● **Work request**
A word-for-word copy of the lines from the one holding "en informatique que" through the final line of the records below is the only output asked for.

(Difference listings)
****************************************
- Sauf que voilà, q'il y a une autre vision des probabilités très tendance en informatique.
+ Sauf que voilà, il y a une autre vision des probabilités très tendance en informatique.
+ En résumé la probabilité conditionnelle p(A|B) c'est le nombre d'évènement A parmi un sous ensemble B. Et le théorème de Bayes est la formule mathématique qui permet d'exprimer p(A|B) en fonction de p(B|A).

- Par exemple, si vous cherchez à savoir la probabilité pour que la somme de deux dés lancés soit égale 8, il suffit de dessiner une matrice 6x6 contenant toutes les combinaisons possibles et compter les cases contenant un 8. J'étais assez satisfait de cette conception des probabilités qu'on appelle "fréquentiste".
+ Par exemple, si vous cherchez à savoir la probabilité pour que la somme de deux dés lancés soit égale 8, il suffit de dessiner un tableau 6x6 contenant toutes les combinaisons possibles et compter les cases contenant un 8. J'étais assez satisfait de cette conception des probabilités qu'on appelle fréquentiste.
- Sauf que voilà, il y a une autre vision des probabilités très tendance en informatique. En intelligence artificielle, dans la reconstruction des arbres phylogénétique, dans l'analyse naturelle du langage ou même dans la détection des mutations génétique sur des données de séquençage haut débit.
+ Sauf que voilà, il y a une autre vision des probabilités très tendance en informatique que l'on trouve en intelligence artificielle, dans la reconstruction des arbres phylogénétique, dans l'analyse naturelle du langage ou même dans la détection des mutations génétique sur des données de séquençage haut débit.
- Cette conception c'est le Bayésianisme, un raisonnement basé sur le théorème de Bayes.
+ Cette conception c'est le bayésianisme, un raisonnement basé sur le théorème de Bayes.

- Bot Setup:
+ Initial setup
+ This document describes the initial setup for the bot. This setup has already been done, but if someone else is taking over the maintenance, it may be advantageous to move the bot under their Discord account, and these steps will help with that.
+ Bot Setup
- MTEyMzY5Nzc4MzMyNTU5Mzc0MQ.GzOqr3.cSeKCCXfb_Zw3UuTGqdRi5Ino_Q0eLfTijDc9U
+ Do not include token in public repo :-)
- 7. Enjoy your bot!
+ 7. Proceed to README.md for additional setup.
****************************************
● **Output of the exercise**
+ Sauf que voilà, il y a une autre vision des probabilités très tendance en informatique que l'on trouve en intelligence artificielle, dans la reconstruction des arbres phylogénétique, dans l'analyse naturelle du langage ou même dans la détection des mutations génétique sur des données de séquençage haut débit.
- Cette conception c'est le Bayésianisme, un raisonnement basé sur le théorème de Bayes.
+ Cette conception c'est le bayésianisme, un raisonnement basé sur le théorème de Bayes.

- Bot Setup:
+ Initial setup
+ This document describes the initial setup for the bot. This setup has already been done, but if someone else is taking over the maintenance, it may be advantageous to move the bot under their Discord account, and these steps will help with that.
+ Bot Setup
- MTEyMzY5Nzc4MzMyNTU5Mzc0MQ.GzOqr3.cSeKCCXfb_Zw3UuTGqdRi5Ino_Q0eLfTijDc9U
+ Do not include token in public repo :-)
- 7. Enjoy your bot!
+ 7. Proceed to README.md for additional setup.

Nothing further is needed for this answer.